She hid her face again. She did like him. She felt it in the hot color that stained her cheek.

“He will be gone a year—that is not long,” she said in a rather hopeful tone.

“Or, he might decide to stay longer. If he has nothing to call him back——”

They would be lonely without him. She would be lonely. After all, there were few young men to compare with him. And some time—if he was quite sure she did not care for him, he might marry. She never could marry any one else, but, then—men were different. Oh, here was one who had never put a woman in his first love’s place! And André was all alone in the world. Yes, he would need a wife——

“Oh, Uncle Gaspard, I am not worth all this love!” she cried remorsefully.

“You will always be worth it to two men,” he said in so gentle a tone that it pierced her heart. “I am much older than you, dear, and some day I shall be called upon to take the journey from which one never returns. Then you will be left quite alone.”

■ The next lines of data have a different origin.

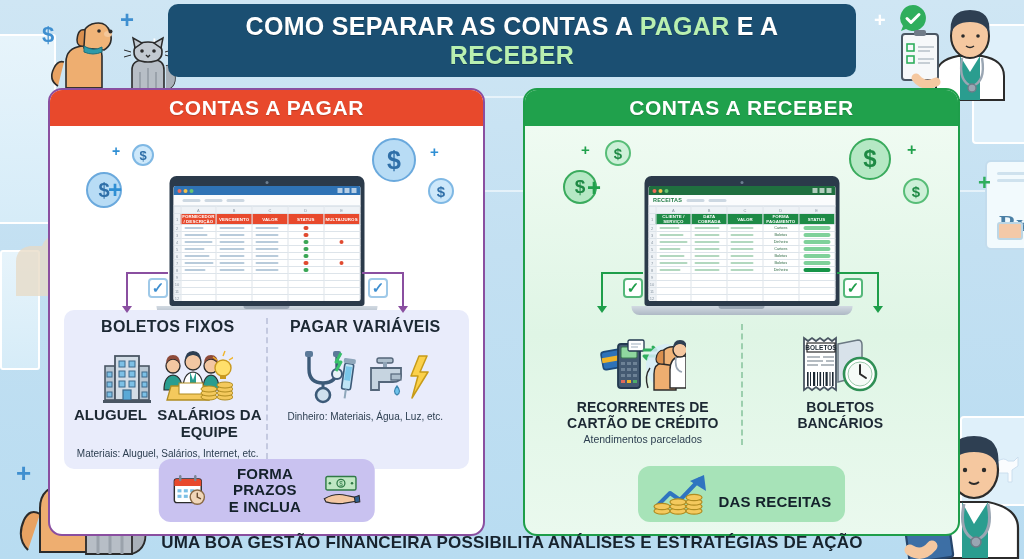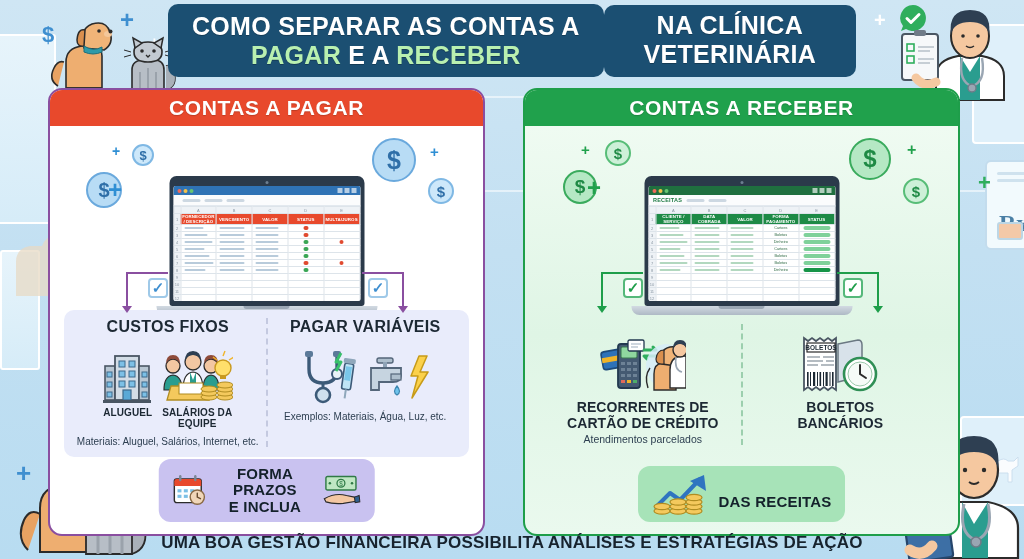--- a/index.html
+++ b/index.html
@@ -117,21 +117,21 @@
   .cat-wrap{ position:absolute; left:14px; right:14px; top:184px; border-radius:10px; padding:8px 6px 10px; }
   #panel-pagar .cat-wrap{ background:#e9ecfb; }
   #panel-receber .cat-wrap{ background:transparent; }
   .cat-cols{ display:flex; }
   .cat-col{ flex:1; display:flex; flex-direction:column; align-items:center; }
   .cat-col.divider-left{ border-left:2px dashed #c4c9e0; }
   #panel-receber .cat-col.divider-left{ border-left:2px dashed #9ccfae; }
   .cat-title{ font-size:16px; font-weight:bold; color:#1c2833; letter-spacing:.3px; margin-bottom:6px; }
   .icon-row{ display:flex; align-items:flex-end; justify-content:center; gap:8px; height:62px; }
   .icon-labels{ display:flex; justify-content:center; gap:10px; width:100%; margin-top:3px; }
-  .icon-label{ font-size:10px; font-weight:bold; color:#1c2833; text-align:center; line-height:1.12; letter-spacing:.1px; }
+  .icon-label{ font-size:15px; font-weight:bold; color:#1c2833; text-align:center; line-height:1.12; letter-spacing:.1px; }
   .cat-example{ font-size:10px; color:#2c3e50; margin-top:7px; text-align:center; }
   .cat-sub{ font-size:10.5px; color:#2c3e50; margin-top:2px; text-align:center; }
   .building{ width:48px;height:52px; }
   .team{ width:74px;height:54px; }
   .stetho{ width:58px;height:55px; }
   .tap{ width:62px;height:52px; }
   .pos{ width:86px;height:60px; }
   .boleto{ width:80px;height:62px; }
 
   
@@ -284,21 +284,20 @@
       <rect x="2" y="3" width="26" height="26" rx="4" fill="#ffffff" stroke="#2fae5d" stroke-width="2.4"></rect>
       <path d="M8 16 l6 7 l14 -18" stroke="#2fae5d" stroke-width="4" fill="none" stroke-linecap="round" stroke-linejoin="round"></path>
     </svg>
     <div class="plus-bg" style="left:914px;top:470px;font-size:22px;color:#2fae5d;">+</div>
   </div>
 
   <div id="title-banner">
     <div class="title-row" id="title-line1">
       <span>COMO SEPARAR AS CONTAS A </span><span class="hl-pagar">PAGAR</span><span> E A </span><span class="hl-receber">RECEBER</span>
     </div>
-    <div class="title-row" id="title-line2">NA CLÍNICA VETERINÁRIA</div>
   </div>
 
   <section class="panel" id="panel-pagar">
     <header class="panel-header">CONTAS A PAGAR</header>
     <div class="panel-body">
 
       <div class="dollar-bg" style="left:36px;top:46px;width:36px;height:36px;background:#b8dcf5;border:2px solid #6aa9dd;color:#2f6fa8;font-size:20px;">$</div>
       <div class="dollar-bg" style="left:82px;top:18px;width:22px;height:22px;background:#cde8fa;border:2px solid #7fb8e4;color:#2f6fa8;font-size:13px;">$</div>
       <div class="plus-bg" style="left:58px;top:52px;font-size:24px;color:#2f8fd4;">+</div>
       <div class="plus-bg" style="left:62px;top:18px;font-size:14px;color:#2f8fd4;">+</div>
@@ -512,21 +511,21 @@
         <div class="arrow" style="left:72px;top:34px;"></div>
         <div class="arrow" style="left:348px;top:34px;"></div>
       </div>
       <div class="check-box" style="left:98px;top:152px;">✓</div>
       <div class="check-box" style="left:318px;top:152px;">✓</div>
 
       <div class="cat-wrap">
         <div class="cat-cols">
 
           <div class="cat-col">
-            <div class="cat-title">CUSTOS FIXOS</div>
+            <div class="cat-title">BOLETOS FIXOS</div>
             <div class="icon-row">
 
               <svg class="building" viewBox="0 0 48 52">
                 <rect x="2" y="14" width="10" height="34" fill="#b8c6d2" stroke="#4a5663" stroke-width="1.6"></rect>
                 <rect x="12" y="4" width="24" height="44" fill="#d3dde6" stroke="#4a5663" stroke-width="1.8"></rect>
                 <rect x="36" y="14" width="10" height="34" fill="#b8c6d2" stroke="#4a5663" stroke-width="1.6"></rect>
                 <g fill="#7cc0e6" stroke="#3d6a8c" stroke-width="1">
                   <rect x="16" y="9" width="6" height="6"></rect>
                     <rect x="26" y="9" width="6" height="6"></rect>
                   <rect x="16" y="19" width="6" height="6"></rect>
@@ -600,21 +599,21 @@
               </svg>
               <svg class="tap" viewBox="0 0 62 52">
                 <rect x="10" y="6" width="16" height="5" rx="2" fill="#aebfcd" stroke="#54667a" stroke-width="1.4"></rect>
                 <rect x="16" y="10" width="4" height="6" fill="#8fa3b6"></rect>
                 <path d="M6 16 L34 16 L34 24 Q34 30 26 30 L12 30 L12 38 L4 38 L4 16 Z" fill="#c6d4e0" stroke="#54667a" stroke-width="1.8"></path>
                 <rect x="24" y="22" width="10" height="6" fill="#aebfcd" stroke="#54667a" stroke-width="1.2"></rect>
                 <path d="M30 34 q5 6 0 9 q-5 -3 0 -9Z" fill="#6fc3ec" stroke="#3d86b0" stroke-width="1.2"></path>
                 <path d="M52 4 l-8 20 h7 l-6 22 l16 -26 h-8 l7 -16 Z" fill="#fbd14b" stroke="#c79b18" stroke-width="1.5" stroke-linejoin="round"></path>
               </svg>
             </div>
-            <div class="cat-example">Exemplos: Materiais, Água, Luz, etc.</div>
+            <div class="cat-example">Dinheiro: Materiais, Água, Luz, etc.</div>
           </div>
         </div>
       </div>
 
       <div class="callout">
         <svg width="44" height="40" viewBox="0 0 44 40">
           <rect x="2" y="6" width="34" height="30" rx="3" fill="#ffffff" stroke="#2b2b2b" stroke-width="1.8"></rect>
           <path d="M2 9 a3 3 0 0 1 3 -3 h28 a3 3 0 0 1 3 3 v6 H2 Z" fill="#e8492c"></path>
           <rect x="8" y="1" width="3" height="8" rx="1.5" fill="#7b8794"></rect>
           <rect x="27" y="1" width="3" height="8" rx="1.5" fill="#7b8794"></rect>

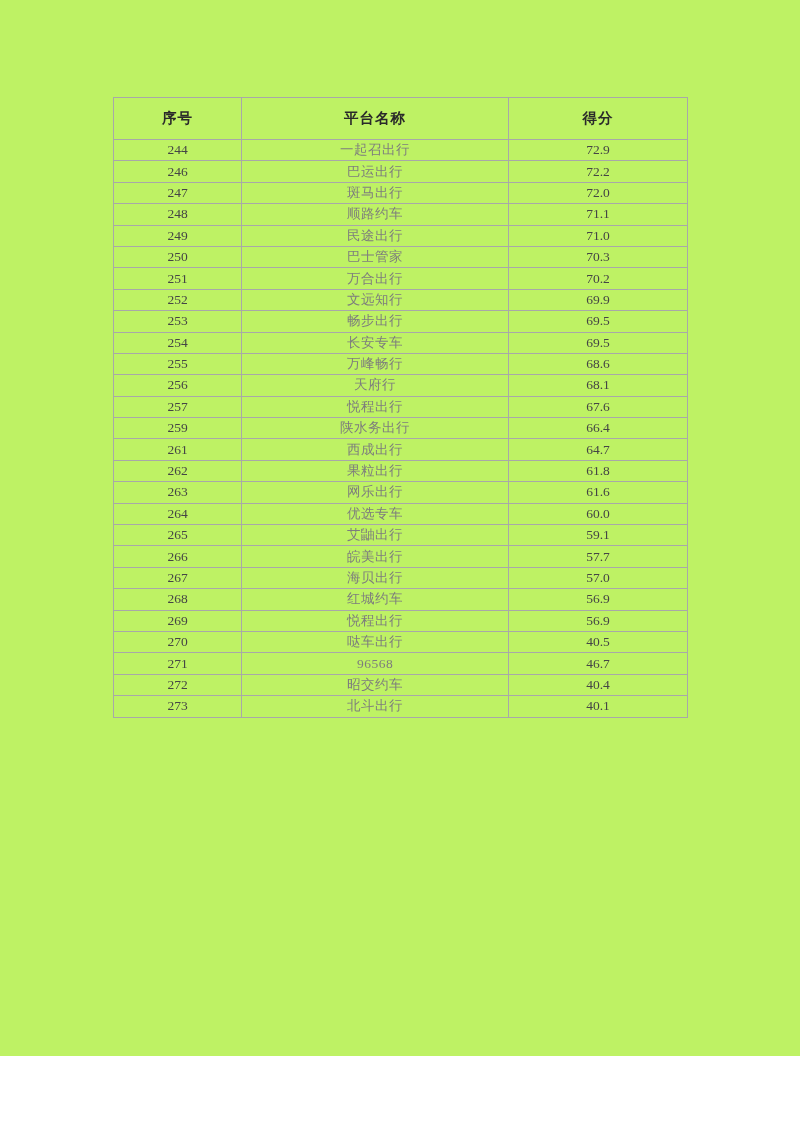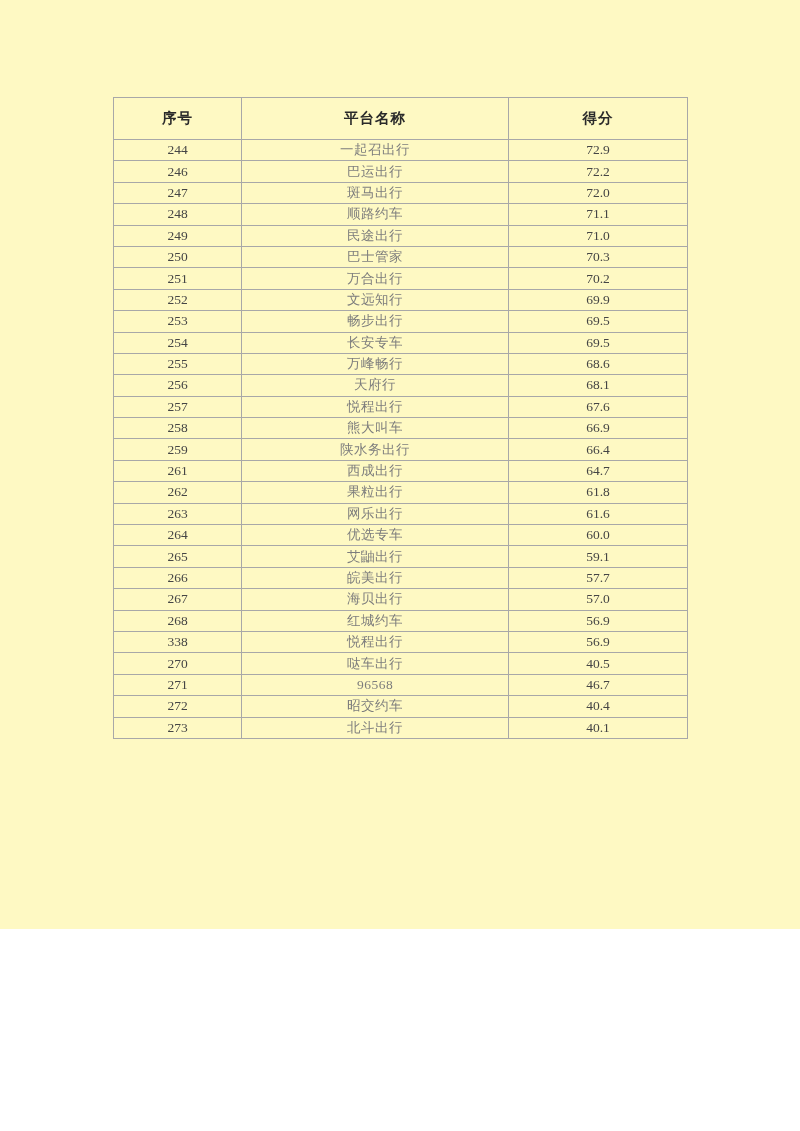--- a/index.html
+++ b/index.html
@@ -3,22 +3,22 @@
 <meta charset="utf-8">
 <style>
   html, body {
     margin: 0;
     padding: 0;
     background: #ffffff;
   }
   .page {
     position: relative;
     width: 800px;
-    height: 929px;
-    background: #fef9c3;
+    height: 1056px;
+    background: #bef264;
     font-family: "Liberation Serif", "DejaVu Serif", serif;
     overflow: hidden;
   }
   table.score-table {
     position: absolute;
     left: 113px;
     top: 97px;
     width: 574px;
     border-collapse: collapse;
     table-layout: fixed;
@@ -131,25 +131,20 @@
           <td class="cell-index">256</td>
           <td class="cell-platform">天府行</td>
           <td class="cell-score">68.1</td>
         </tr>
         <tr>
           <td class="cell-index">257</td>
           <td class="cell-platform">悦程出行</td>
           <td class="cell-score">67.6</td>
         </tr>
         <tr>
-          <td class="cell-index">258</td>
-          <td class="cell-platform">熊大叫车</td>
-          <td class="cell-score">66.9</td>
-        </tr>
-        <tr>
           <td class="cell-index">259</td>
           <td class="cell-platform">陕水务出行</td>
           <td class="cell-score">66.4</td>
         </tr>
         <tr>
           <td class="cell-index">261</td>
           <td class="cell-platform">西成出行</td>
           <td class="cell-score">64.7</td>
         </tr>
         <tr>
@@ -181,21 +176,21 @@
           <td class="cell-index">267</td>
           <td class="cell-platform">海贝出行</td>
           <td class="cell-score">57.0</td>
         </tr>
         <tr>
           <td class="cell-index">268</td>
           <td class="cell-platform">红城约车</td>
           <td class="cell-score">56.9</td>
         </tr>
         <tr>
-          <td class="cell-index">338</td>
+          <td class="cell-index">269</td>
           <td class="cell-platform">悦程出行</td>
           <td class="cell-score">56.9</td>
         </tr>
         <tr>
           <td class="cell-index">270</td>
           <td class="cell-platform">哒车出行</td>
           <td class="cell-score">40.5</td>
         </tr>
         <tr>
           <td class="cell-index">271</td>

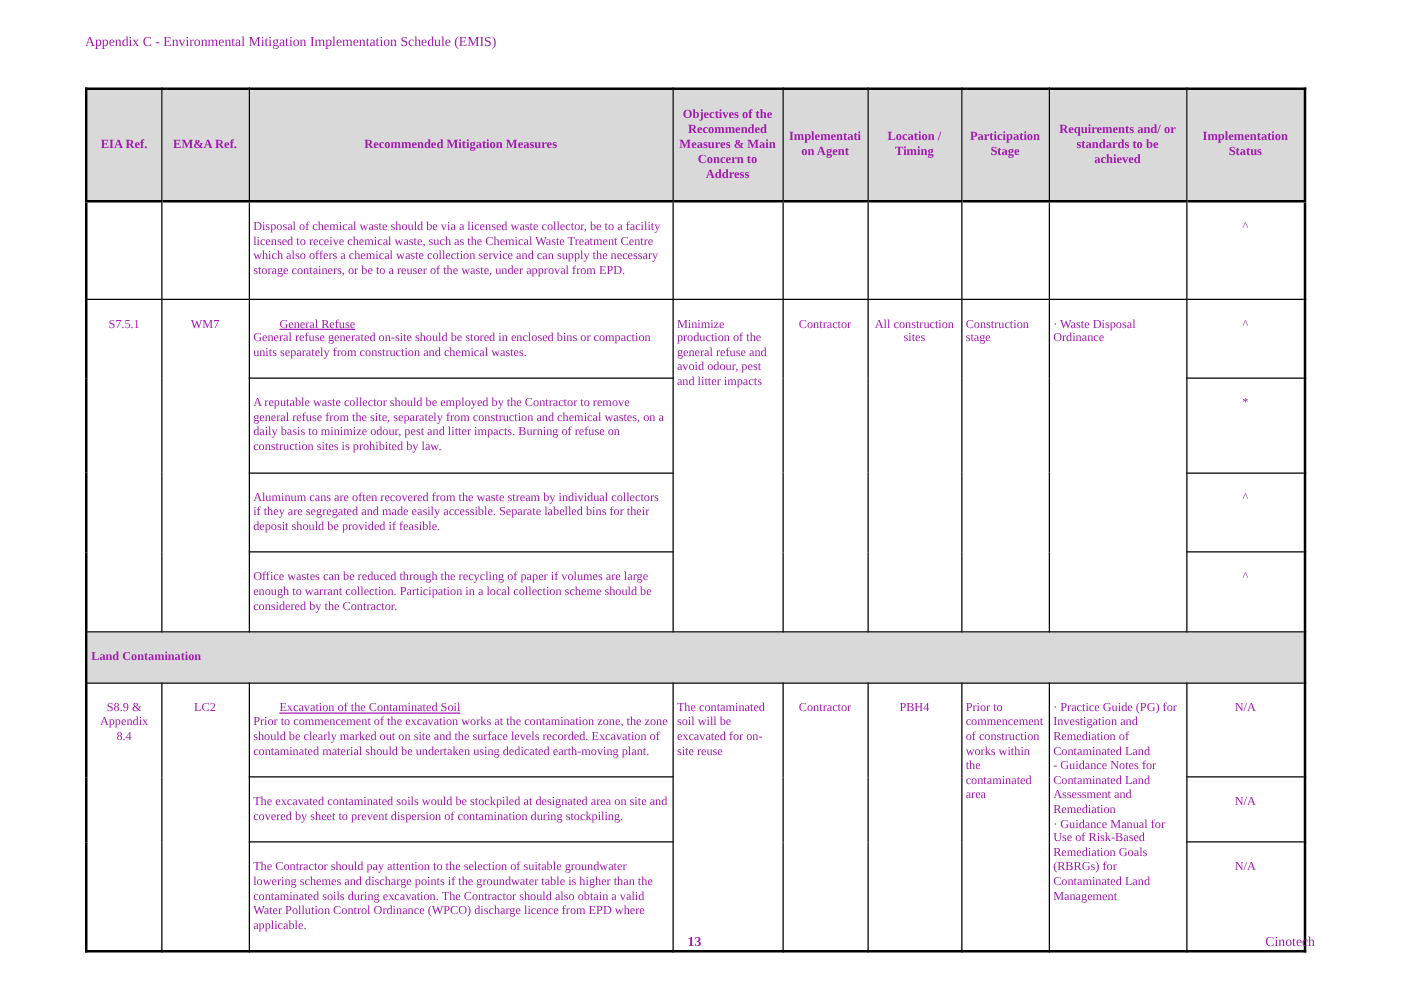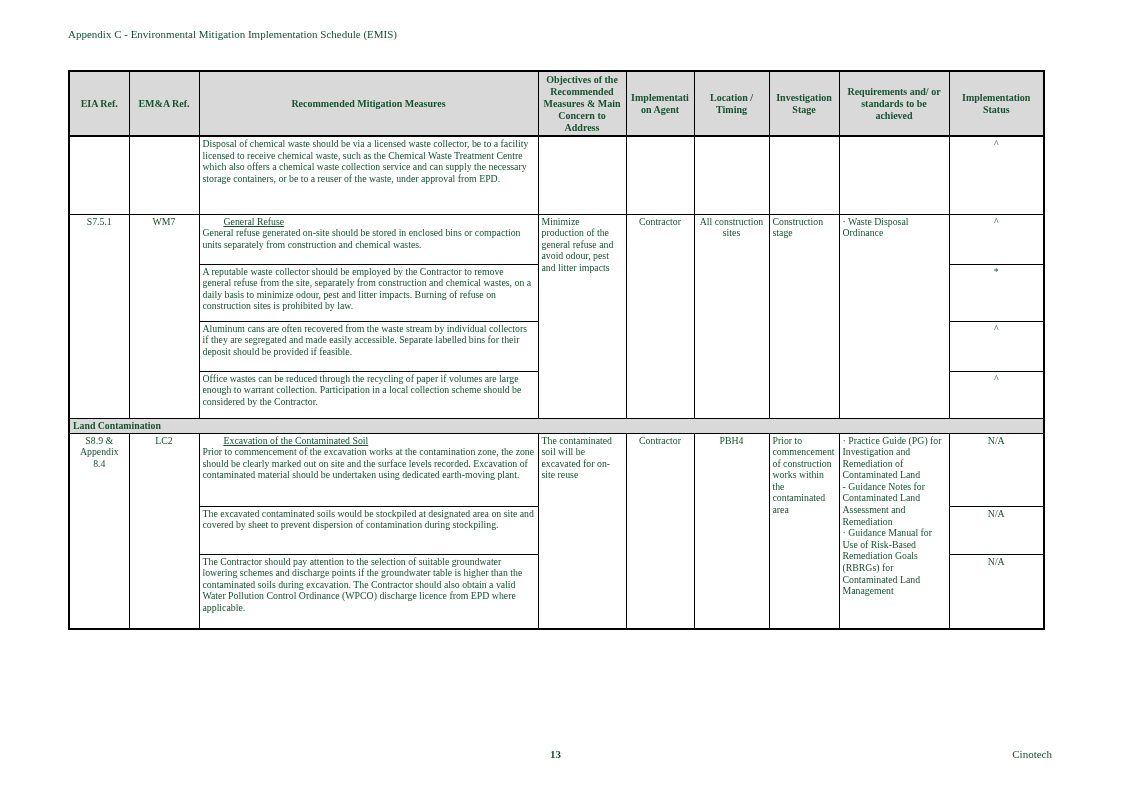--- a/index.html
+++ b/index.html
@@ -3,21 +3,21 @@
 <meta charset="utf-8">
 <style>
   * { margin: 0; padding: 0; box-sizing: border-box; }
   html, body { background: #ffffff; }
   .page {
     position: relative;
     width: 1122px;
     height: 793px;
     background: #ffffff;
     font-family: "Liberation Serif", "DejaVu Serif", serif;
-    color: #14532d;
+    color: #a21caf;
     overflow: hidden;
   }
   .doc-title {
     position: absolute;
     left: 68px;
     top: 28px;
     font-size: 11px;
   }
   table.emis {
     position: absolute;
@@ -26,21 +26,21 @@
     width: 975px;
     border-collapse: collapse;
     table-layout: fixed;
     border: 2px solid #000000;
   }
   table.emis td, table.emis th {
     border: 1px solid #000000;
     vertical-align: top;
     font-size: 9.8px;
     line-height: 11.6px;
-    padding: 1px 3px;
+    padding: 14px 3px;
     overflow: hidden;
   }
   table.emis th {
     background: #d9d9d9;
     font-weight: bold;
     text-align: center;
     vertical-align: middle;
     font-size: 10px;
     line-height: 12px;
     border-bottom: 2px solid #000000;
@@ -112,21 +112,21 @@
     </colgroup>
 
     <tbody>
         <tr class="h-header">
       <th>EIA Ref.</th>
       <th>EM&amp;A Ref.</th>
       <th>Recommended Mitigation Measures</th>
       <th>Objectives of the Recommended Measures &amp; Main Concern to Address</th>
       <th>Implementation Agent</th>
       <th>Location / Timing</th>
-      <th>Investigation Stage</th>
+      <th>Participation Stage</th>
       <th>Requirements and/ or standards to be achieved</th>
       <th>Implementation Status</th>
     </tr>
 
     <tr class="h-carry">
       <td></td>
       <td></td>
       <td>Disposal of chemical waste should be via a licensed waste collector, be to a facility licensed to receive chemical waste, such as the Chemical Waste Treatment Centre which also offers a chemical waste collection service and can supply the necessary storage containers, or be to a reuser of the waste, under approval from EPD.</td>
       <td></td>
       <td></td>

What made her think of the little girl in the old château to whom the days were so long and lonesome? Yet, it would be very sad to be left alone. And—after all——

There are so many “after alls” in life. And so many things seem insurmountable when looked at in a moment of passion. Uncle Denys could never give her wholly away, had never planned to do that. Fathers and mothers were happy to have their children married, and here she would not do this for the best friend she had, nor for the man who loved her sincerely—that she loved—a little.

“You ought to shut me up in the loft and keep me on—on pemican, which you know I hate, and declare you would never let me out until—until——”

“A woman’s love must always be a free gift, Renée, darling. And if you do not love André it would be sinning against him to marry him.”